As I’ve come to expect from Ms. Ayer, the story is well plotted and her characters are distinct and dimensional. Even the strongest characters have their weaknesses, and these vulnerabilities feel appropriate given what else we know of the characters, rather than a flaw that seemingly exists simply to move the plot further. Ayer does a nice job of setting up the different turns the story takes so that while they’re surprising, they also make sense.

Soultracker is part of Ayer’s Dark World universe, a setting shared with her Skinwalker series, and there are a number of mentions made to characters and events there. These are nice “Easter eggs” for fans of both series, but no knowledge of the Skinwalker story is needed to understand this one.

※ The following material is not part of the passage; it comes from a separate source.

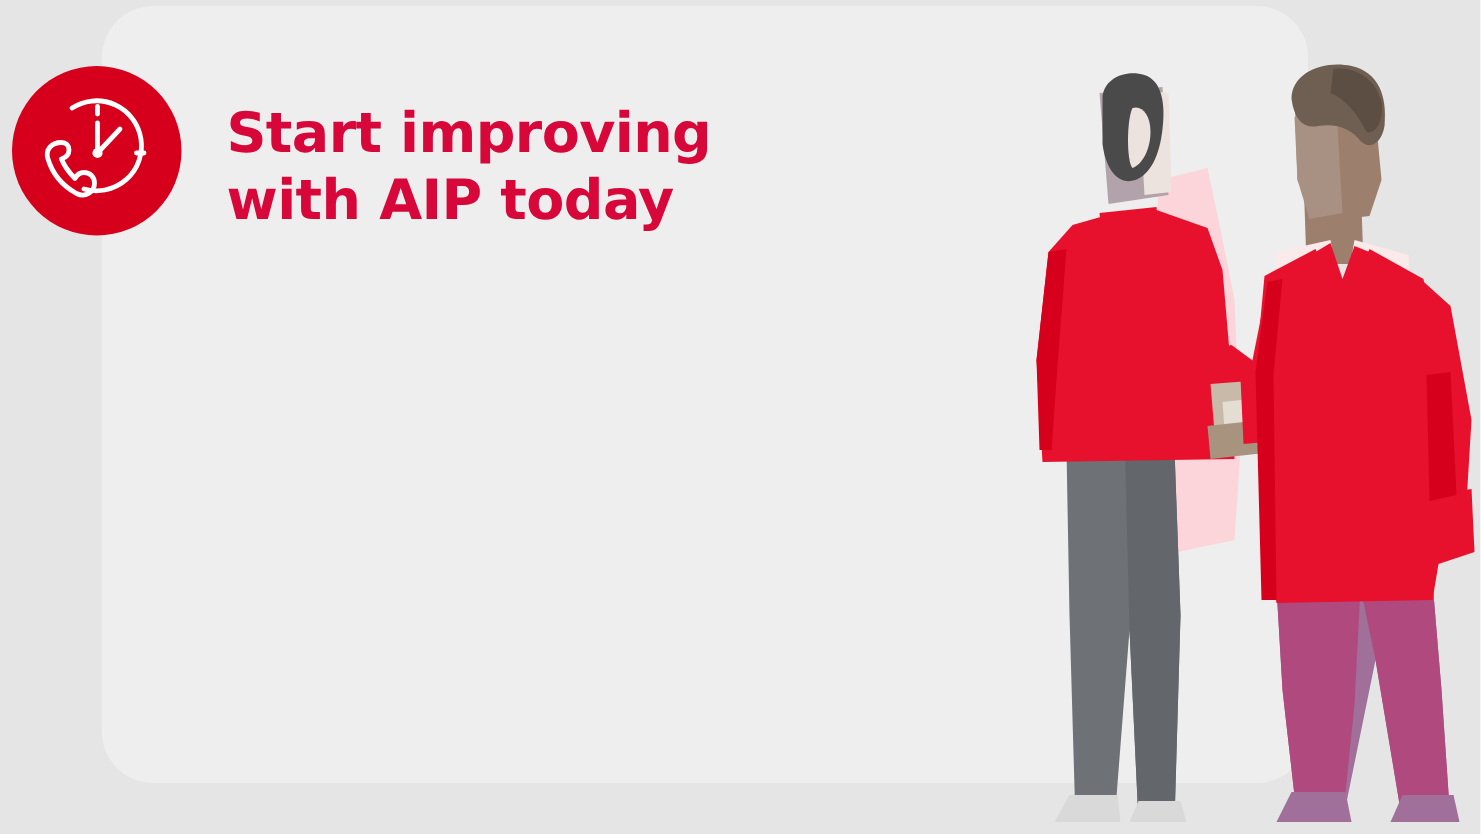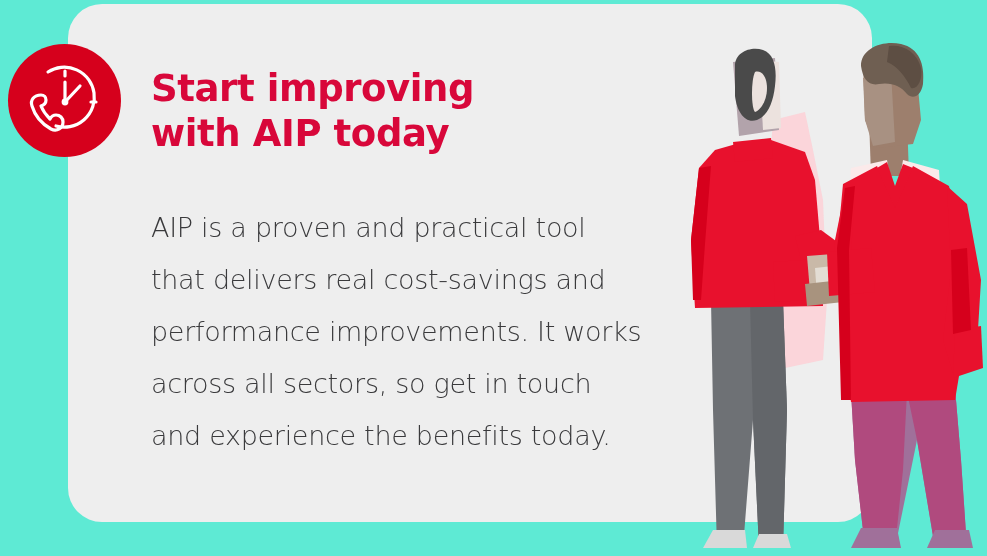"Start improving" #stage { background: #5eead4 -> #e5e5e5 }
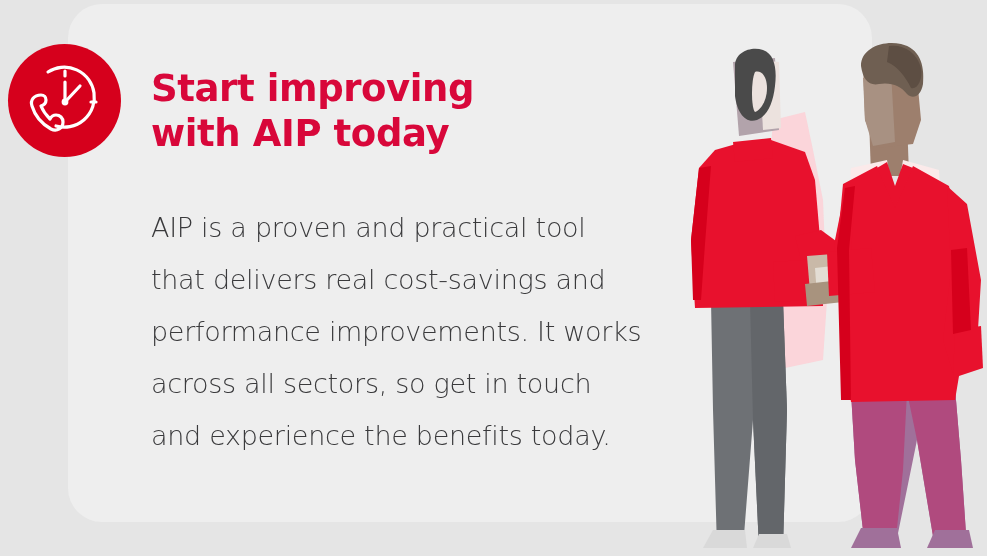"AIP is a proven and" p { html: <p>AIP is a proven and practical tool that delivers real cost-savings and performance improvements. It works across all sectors, so get in touch and experience the benefits today.</p> -> none }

I do wish she’d sometimes back off from the “insta-romance” trope that is used so often in any kind of romantic storytelling. Her Valkyrie series is a great example of just how effective it can be to build a relationship more slowly, giving the reader more time to get invested in the couple and enjoy the different milestones they pass as they grow closer. Fortunately, though, it’s not a major annoyance and the other elements of the story are strong enough to outweigh it.

Ayer has quickly become one of my favorite authors because I know I can rely on her to provide a well-crafted tale, full of interesting characters and set in a fully-realized and unique world. Her work is definitely worth checking out.